As soon as the line containing "html: <div>Average safe" appears, start repeating lines exactly and continue to the end of the entries; please skip pictures.

---- Record extracts

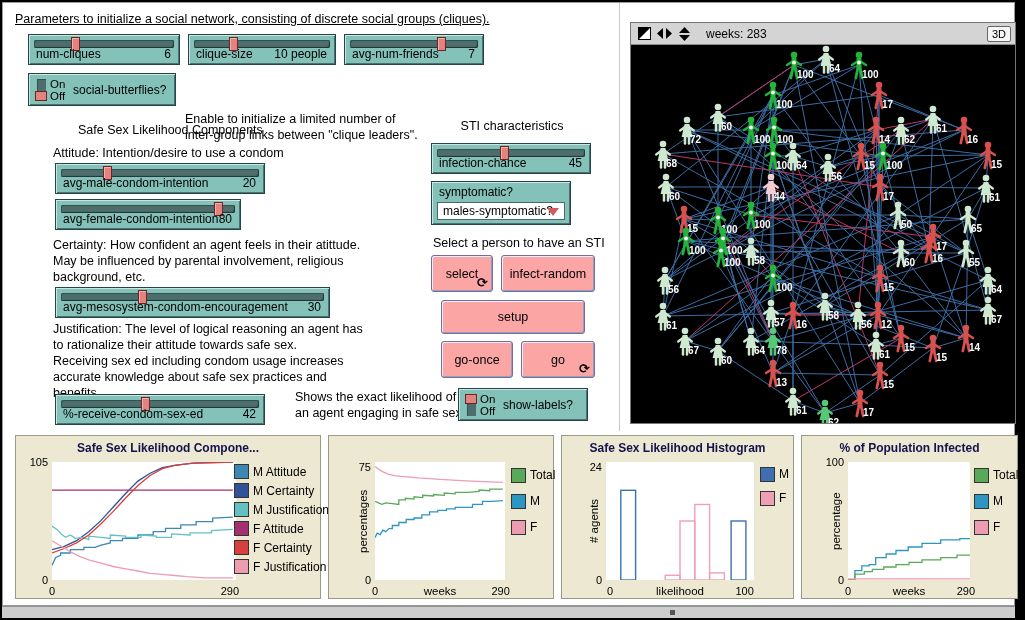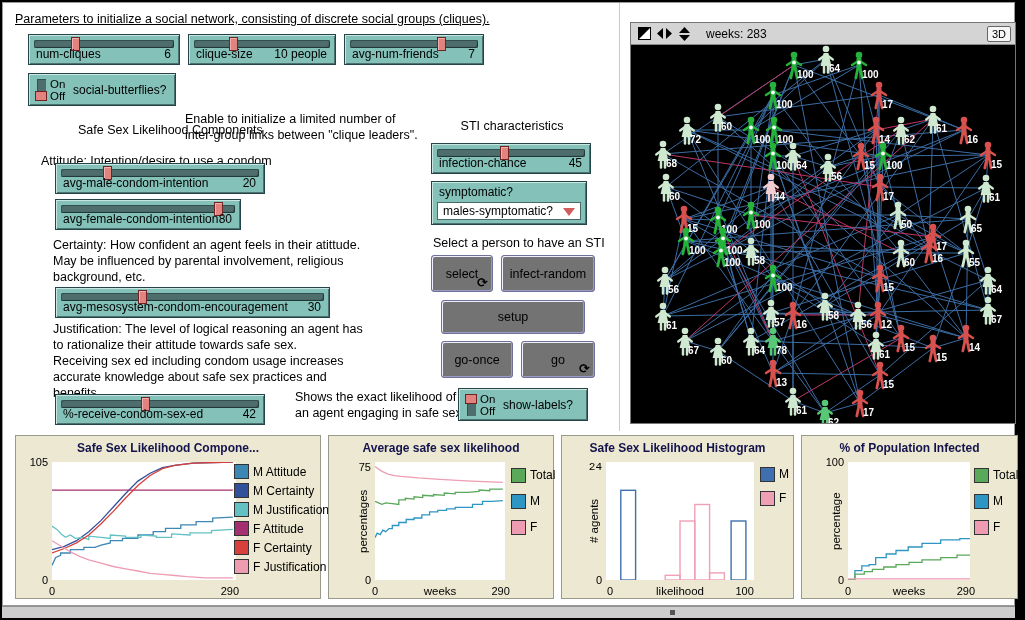"Attitude: Intention/desire to use a" div.note { left: 38px -> 50px; margin-top: 8px -> none }
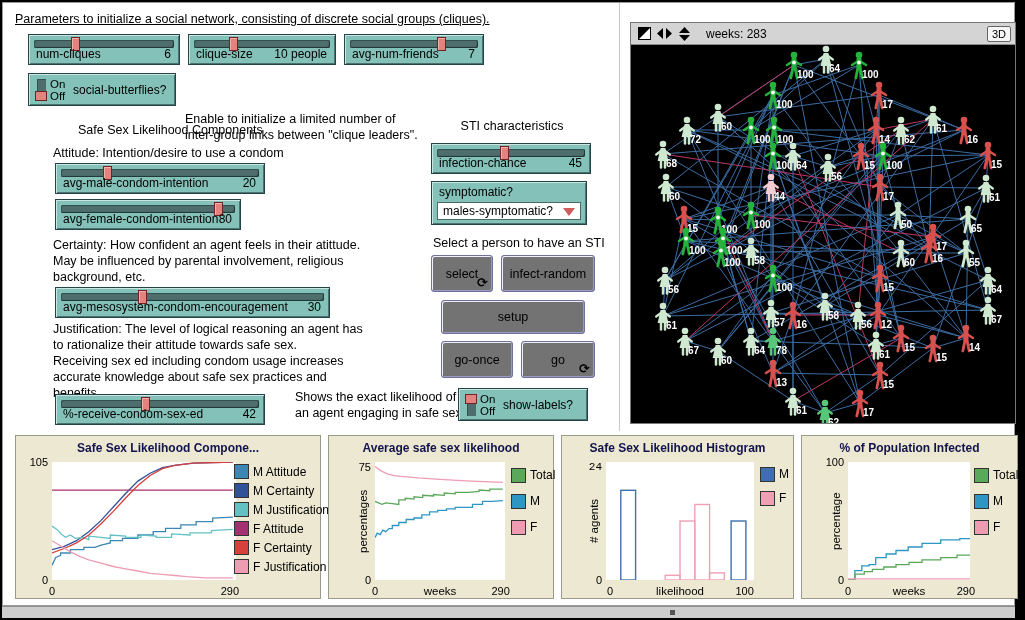"symptomatic?" div.nl-chooser { width: 156px -> 140px }
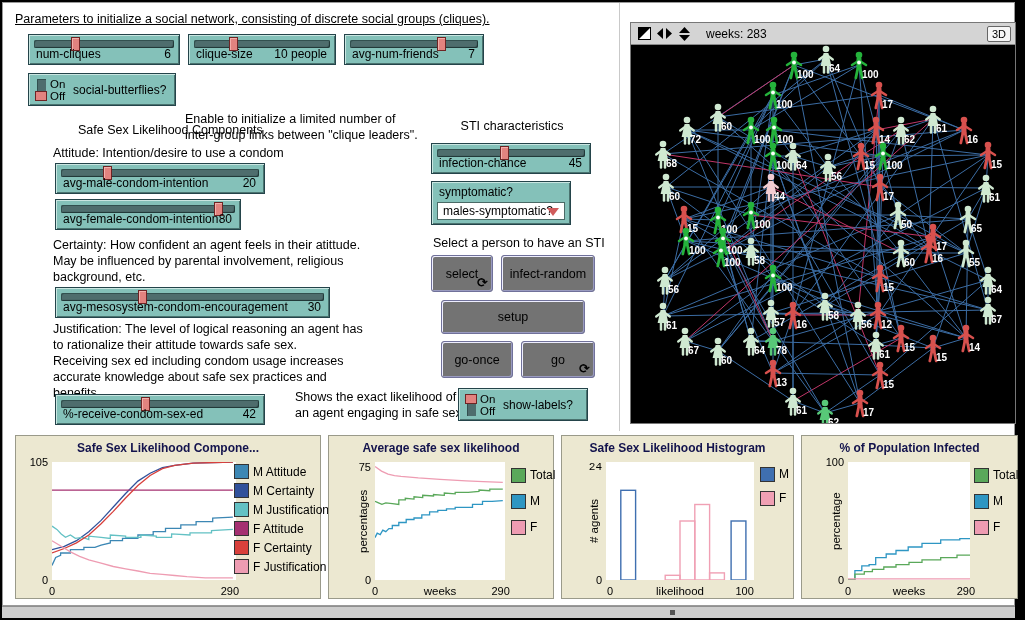"select" .nl-btn { background: #737373 -> #fca5a5 }
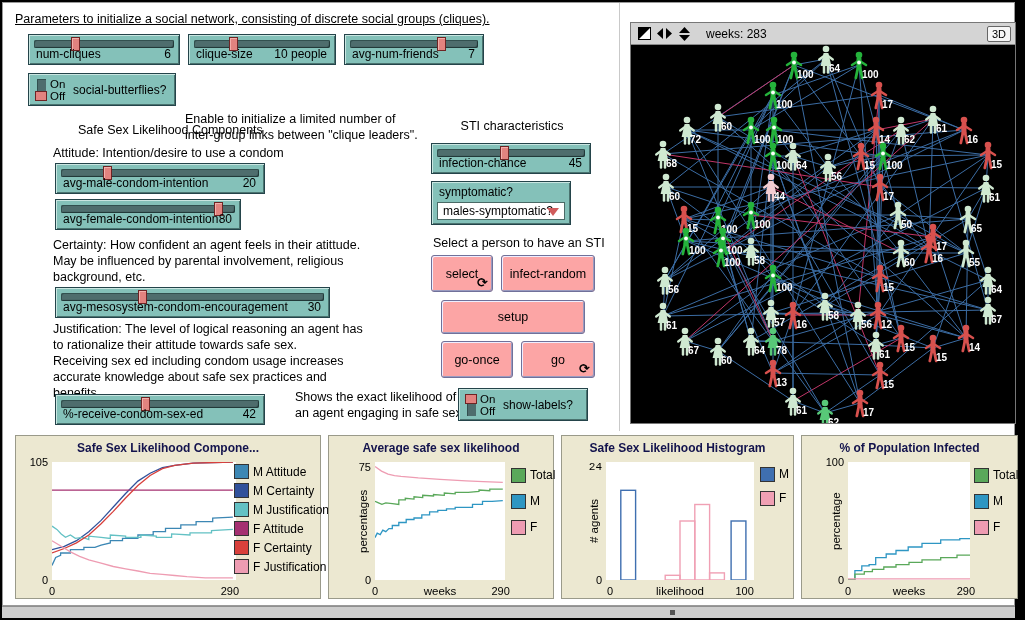"Average safe sex likelihood" div.plot-title { html: <div>Average safe sex likelihood</div> -> none }
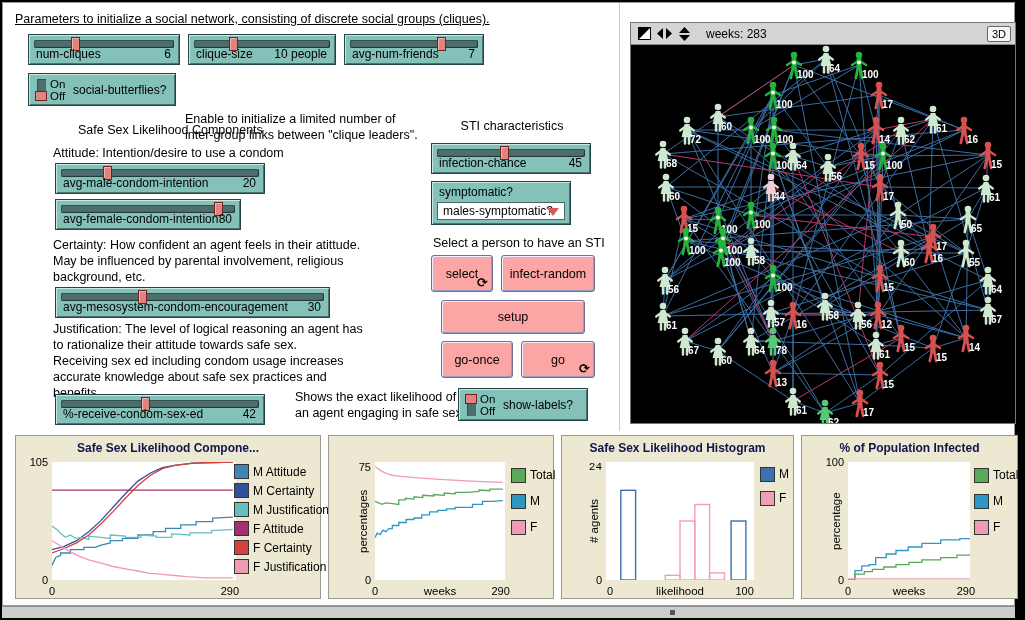"24" span.tick { font-family: Liberation Mono, monospace -> none }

--------

▶ [Solution for this exercise]
"Average safe sex likelihood" div.plot-title { html: <div>Average safe sex likelihood</div> -> none }
"24" span.tick { font-family: Liberation Mono, monospace -> none }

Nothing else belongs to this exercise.